Non potevo crederci. Ho ripreso le forze e sono tornato in posizione. In dieci minuti ho ripetuto tre volte, e l'ultima non sono caduto e la cavalcata e' stata cosi' lunga che sono arrivato sino a riva, dove sarei dovuto uscire tempo prima. A quel punto mi son detto" Vista la giornata esco. Finito. Non potra' mai essere meglio di cosi'. Conlcudo in gloria!"
E da quel momento non faccio altro che pensare a quel muro d'acqua sotto di me.
E mi pongo domande:
Cosa e' successo di diverso da prima?
Era la tavola nuova?
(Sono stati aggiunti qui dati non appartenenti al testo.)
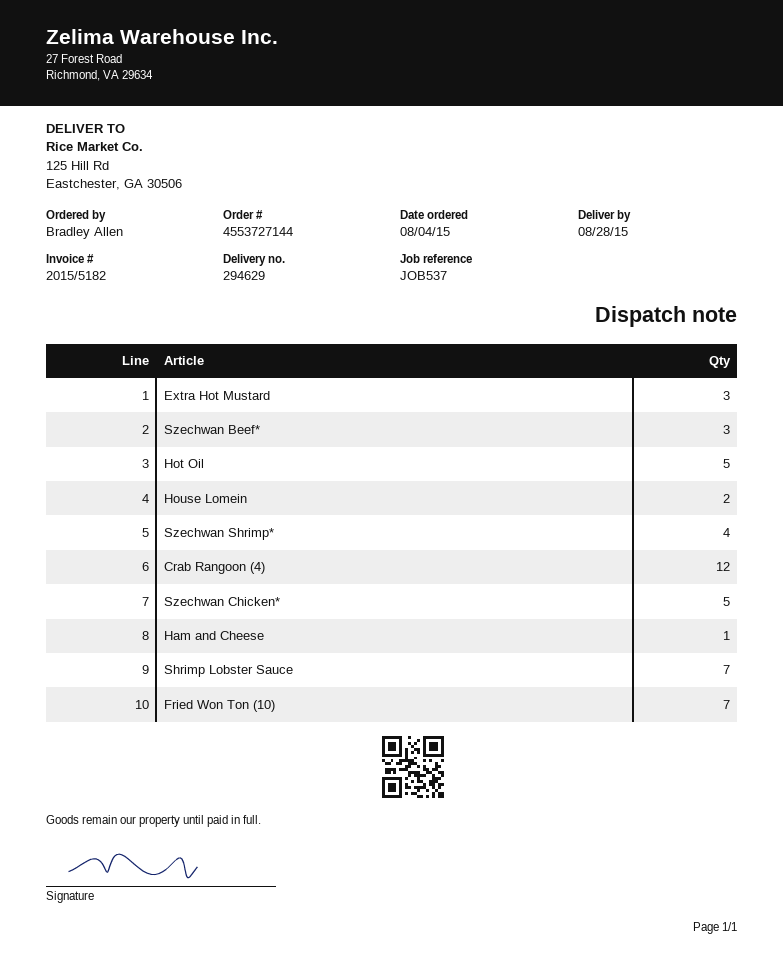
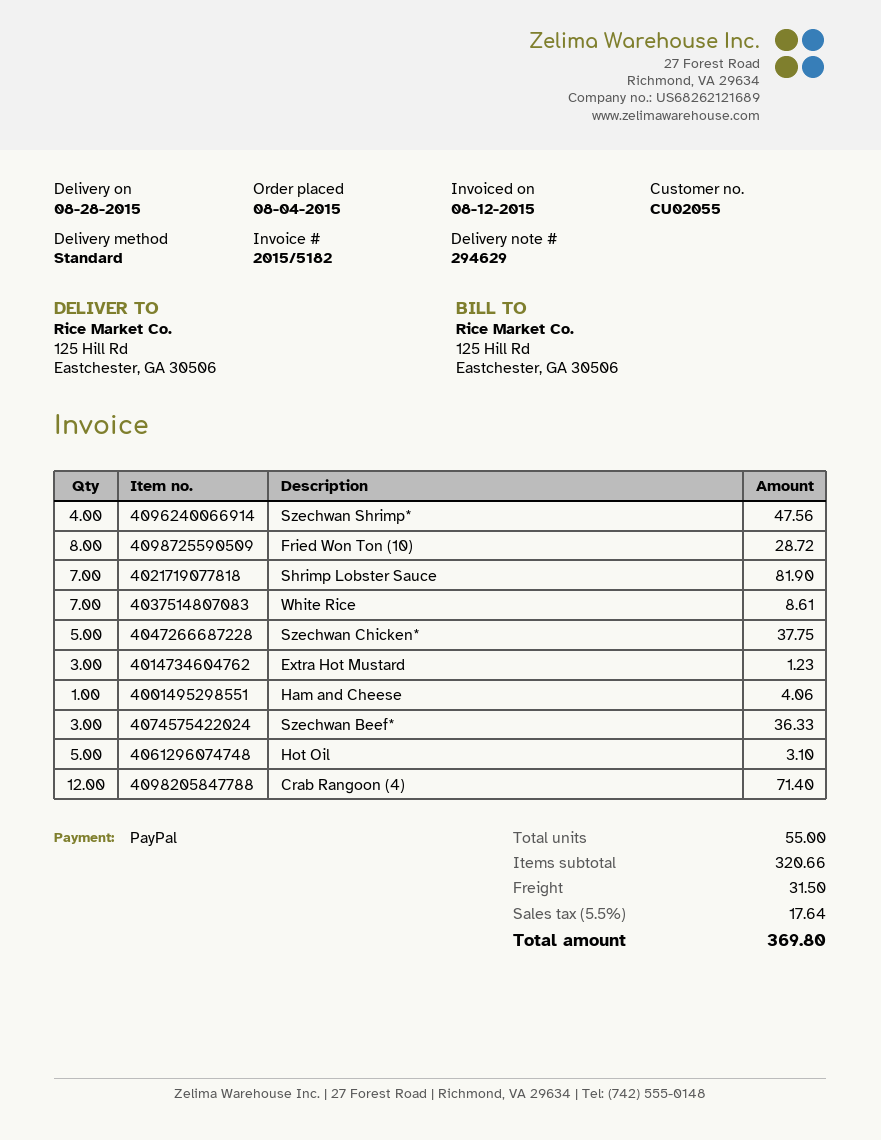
House Lomein: 2 -> none
Fried Won Ton (10): 7 -> 8
White Rice: none -> 7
La posizione di partenza? Le condizioni particolari?
Con la vecchia tavola sarebbe stato lo stesso? E avrei preso quegli scarti che non riuscivo a prendere?
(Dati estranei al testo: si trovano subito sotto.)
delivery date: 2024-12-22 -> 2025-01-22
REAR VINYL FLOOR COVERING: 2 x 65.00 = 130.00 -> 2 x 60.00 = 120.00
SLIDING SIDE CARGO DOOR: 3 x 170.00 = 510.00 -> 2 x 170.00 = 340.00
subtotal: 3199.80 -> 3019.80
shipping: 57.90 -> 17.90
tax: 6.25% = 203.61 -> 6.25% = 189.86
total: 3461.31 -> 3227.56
E cosa implichera' il poter ripetere quelle cavalcate (ammesso e non concesso)? Significa che poi dovro' puntare verso il basso, accellerare ancor di piu', inclinarmi come su una moto, fare una curva a 3g di forza laterale, e spararmi verso la cima dell'onda come fanno quelli? Non saprei segliere cosa mi spaventa di piu'!
E la nuova tavola, che e' un fulmine, sapra' farmi divertire anche sulle mie onde piu' tranquille?
Non vedo l'ora di tornare in acqua.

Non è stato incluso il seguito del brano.